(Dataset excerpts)
<<<<
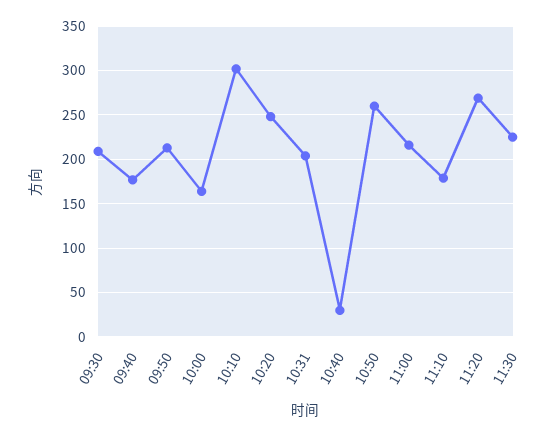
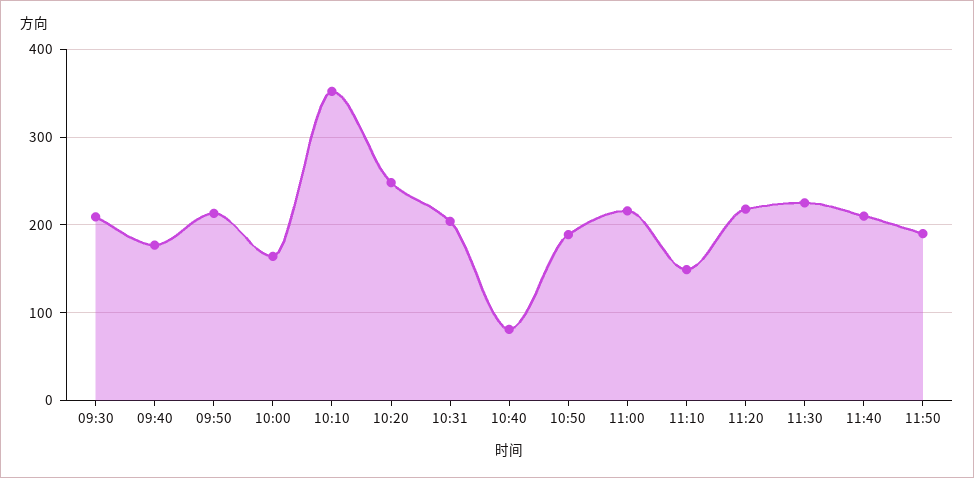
10:10: 300 -> 350
10:40: 30 -> 80
10:50: 260 -> 190
11:10: 180 -> 150
11:20: 270 -> 220
11:40: none -> 210
11:50: none -> 190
>>>>
### What you need to do
All records above are to be output verbatim, with their pictures omitted.

### Answer space
10:10: 300 -> 350
10:40: 30 -> 80
10:50: 260 -> 190
11:10: 180 -> 150
11:20: 270 -> 220
11:40: none -> 210
11:50: none -> 190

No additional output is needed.